The moment Toots saw Leona getting out of her car, she knew she wasn’t going to lock it.
Most people — even down here in sunny Florida — if they parked the car in a parking lot outside a movie theater or a mall, or if they left it parked at the curb outside a restaurant or a store, they locked it. But rarely did they lock the car when they parked it outside the house of a friend or a relative. Parking outside these houses was cozy and safe. But if these people knew how many cars were stolen each year outside the safe, cozy house of a dear friend or a cherished relative they’d have locked the car fore and aft, top and bottom, and they’d have left a two-thousand-pound gorilla sitting behind the wheel growling.
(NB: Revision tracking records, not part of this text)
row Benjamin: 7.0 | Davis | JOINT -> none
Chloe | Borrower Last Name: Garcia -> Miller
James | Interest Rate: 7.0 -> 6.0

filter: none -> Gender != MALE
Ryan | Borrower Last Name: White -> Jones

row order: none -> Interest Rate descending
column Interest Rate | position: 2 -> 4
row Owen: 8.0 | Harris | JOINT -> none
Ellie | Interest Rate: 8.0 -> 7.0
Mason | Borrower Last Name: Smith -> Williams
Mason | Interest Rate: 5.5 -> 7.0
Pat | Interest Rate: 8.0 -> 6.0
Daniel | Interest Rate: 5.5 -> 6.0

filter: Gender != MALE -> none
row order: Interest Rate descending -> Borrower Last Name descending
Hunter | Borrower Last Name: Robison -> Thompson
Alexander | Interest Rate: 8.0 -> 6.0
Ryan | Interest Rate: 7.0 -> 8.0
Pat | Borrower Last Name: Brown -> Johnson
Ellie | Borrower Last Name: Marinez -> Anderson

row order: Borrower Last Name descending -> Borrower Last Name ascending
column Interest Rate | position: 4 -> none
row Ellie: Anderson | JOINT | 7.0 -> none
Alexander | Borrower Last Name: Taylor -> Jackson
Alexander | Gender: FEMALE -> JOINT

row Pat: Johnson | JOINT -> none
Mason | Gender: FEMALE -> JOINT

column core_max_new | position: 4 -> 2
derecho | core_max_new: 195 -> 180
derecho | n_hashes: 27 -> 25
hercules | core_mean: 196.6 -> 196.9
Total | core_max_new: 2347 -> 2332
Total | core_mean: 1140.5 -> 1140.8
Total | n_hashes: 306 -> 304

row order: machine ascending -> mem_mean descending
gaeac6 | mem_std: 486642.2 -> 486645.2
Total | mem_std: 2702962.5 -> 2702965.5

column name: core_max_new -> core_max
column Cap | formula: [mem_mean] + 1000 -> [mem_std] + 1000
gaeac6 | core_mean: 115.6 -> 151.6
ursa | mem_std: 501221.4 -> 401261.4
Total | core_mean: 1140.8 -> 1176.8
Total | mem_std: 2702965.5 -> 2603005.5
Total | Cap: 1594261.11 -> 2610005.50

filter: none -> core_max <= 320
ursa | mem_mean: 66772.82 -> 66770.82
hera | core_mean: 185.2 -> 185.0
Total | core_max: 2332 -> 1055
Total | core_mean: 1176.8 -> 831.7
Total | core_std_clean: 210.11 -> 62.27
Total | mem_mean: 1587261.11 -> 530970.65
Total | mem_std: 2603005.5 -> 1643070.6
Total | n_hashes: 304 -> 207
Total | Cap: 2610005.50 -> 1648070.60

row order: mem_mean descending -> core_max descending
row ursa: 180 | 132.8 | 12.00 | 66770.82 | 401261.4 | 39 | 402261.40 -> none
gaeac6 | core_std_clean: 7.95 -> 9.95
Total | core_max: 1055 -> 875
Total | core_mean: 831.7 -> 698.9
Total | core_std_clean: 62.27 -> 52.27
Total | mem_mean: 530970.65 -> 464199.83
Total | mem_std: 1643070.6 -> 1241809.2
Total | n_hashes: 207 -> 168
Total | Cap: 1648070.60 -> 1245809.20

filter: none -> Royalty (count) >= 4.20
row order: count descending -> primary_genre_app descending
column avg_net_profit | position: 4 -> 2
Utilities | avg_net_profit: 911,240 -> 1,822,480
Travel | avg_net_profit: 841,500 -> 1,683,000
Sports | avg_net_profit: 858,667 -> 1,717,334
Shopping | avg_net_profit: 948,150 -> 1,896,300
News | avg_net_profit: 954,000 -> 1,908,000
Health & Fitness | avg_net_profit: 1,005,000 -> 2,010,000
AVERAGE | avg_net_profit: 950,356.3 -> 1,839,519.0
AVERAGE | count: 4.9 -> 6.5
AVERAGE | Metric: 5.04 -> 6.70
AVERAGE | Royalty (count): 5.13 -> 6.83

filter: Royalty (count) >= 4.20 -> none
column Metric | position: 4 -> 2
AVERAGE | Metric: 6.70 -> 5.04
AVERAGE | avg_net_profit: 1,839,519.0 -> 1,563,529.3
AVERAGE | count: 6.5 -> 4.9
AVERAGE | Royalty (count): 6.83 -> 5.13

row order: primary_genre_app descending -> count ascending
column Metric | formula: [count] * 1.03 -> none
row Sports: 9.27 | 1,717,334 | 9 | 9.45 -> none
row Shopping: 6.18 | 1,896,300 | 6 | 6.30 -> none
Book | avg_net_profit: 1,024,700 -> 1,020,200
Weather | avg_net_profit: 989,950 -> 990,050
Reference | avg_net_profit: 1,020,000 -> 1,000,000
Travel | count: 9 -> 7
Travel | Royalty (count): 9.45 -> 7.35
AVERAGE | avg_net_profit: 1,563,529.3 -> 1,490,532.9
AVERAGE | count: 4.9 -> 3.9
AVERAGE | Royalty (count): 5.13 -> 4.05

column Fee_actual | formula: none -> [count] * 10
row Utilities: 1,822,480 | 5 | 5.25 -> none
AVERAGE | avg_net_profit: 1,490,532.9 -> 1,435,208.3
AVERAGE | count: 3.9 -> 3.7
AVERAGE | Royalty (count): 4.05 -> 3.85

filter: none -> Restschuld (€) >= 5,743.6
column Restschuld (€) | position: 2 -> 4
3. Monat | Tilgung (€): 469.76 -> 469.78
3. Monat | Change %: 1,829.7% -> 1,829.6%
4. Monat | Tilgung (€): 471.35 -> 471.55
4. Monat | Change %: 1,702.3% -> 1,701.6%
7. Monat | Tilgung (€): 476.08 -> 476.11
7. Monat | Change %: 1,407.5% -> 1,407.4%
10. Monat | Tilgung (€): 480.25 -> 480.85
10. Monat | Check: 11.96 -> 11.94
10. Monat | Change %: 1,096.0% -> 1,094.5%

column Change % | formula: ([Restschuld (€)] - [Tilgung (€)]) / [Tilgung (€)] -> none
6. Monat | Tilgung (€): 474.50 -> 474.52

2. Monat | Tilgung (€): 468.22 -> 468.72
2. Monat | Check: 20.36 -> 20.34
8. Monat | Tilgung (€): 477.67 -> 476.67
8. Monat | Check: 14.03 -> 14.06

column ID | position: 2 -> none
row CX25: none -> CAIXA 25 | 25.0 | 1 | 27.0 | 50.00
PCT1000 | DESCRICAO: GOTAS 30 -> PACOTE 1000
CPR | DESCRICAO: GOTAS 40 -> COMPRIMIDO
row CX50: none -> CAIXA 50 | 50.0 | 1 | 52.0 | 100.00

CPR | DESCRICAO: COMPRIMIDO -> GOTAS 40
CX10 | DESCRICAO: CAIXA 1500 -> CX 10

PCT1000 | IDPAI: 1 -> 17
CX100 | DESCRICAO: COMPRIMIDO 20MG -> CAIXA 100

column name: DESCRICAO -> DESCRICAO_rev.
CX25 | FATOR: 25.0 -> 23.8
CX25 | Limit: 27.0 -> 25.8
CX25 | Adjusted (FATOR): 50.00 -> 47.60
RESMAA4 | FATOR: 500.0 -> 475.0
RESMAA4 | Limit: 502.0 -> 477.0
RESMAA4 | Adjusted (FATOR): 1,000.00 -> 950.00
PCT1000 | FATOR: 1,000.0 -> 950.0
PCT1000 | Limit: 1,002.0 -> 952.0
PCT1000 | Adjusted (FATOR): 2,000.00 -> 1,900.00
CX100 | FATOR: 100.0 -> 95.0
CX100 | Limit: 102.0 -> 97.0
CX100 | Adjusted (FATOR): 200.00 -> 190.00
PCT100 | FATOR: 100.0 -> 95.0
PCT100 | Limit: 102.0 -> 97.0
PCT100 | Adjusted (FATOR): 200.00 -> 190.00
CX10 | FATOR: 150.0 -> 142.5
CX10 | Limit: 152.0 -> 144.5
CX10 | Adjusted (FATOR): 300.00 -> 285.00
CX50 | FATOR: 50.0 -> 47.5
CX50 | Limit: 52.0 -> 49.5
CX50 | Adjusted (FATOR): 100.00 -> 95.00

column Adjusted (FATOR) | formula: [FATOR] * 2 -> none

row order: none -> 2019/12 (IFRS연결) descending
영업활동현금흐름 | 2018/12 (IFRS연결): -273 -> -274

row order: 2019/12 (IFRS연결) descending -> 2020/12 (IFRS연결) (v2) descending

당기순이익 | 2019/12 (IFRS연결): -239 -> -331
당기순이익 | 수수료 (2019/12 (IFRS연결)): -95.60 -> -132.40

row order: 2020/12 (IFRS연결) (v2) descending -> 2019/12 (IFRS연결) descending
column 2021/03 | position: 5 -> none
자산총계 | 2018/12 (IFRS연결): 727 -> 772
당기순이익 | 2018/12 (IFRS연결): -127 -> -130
Toots knew how to get into a locked car.
She even knew how to start one without a key.
But all that took time.
Besides which, she didn’t particularly feel like getting busted for a car thief. A car thief could spend a lot of time in jail. Judges in the state of Florida did not look kindly upon car thieves because a great many expensive Cadillacs and Mercedes and BMWs and Jags were stolen to order down here and then shipped up north for redistribution hither and yon across these United States. Toots shuddered when she thought of some redneck trooper from the Sheriffs Department cruising on up and saying, “Excuse me, Miss, but why are you working on that window with a wire hanger?”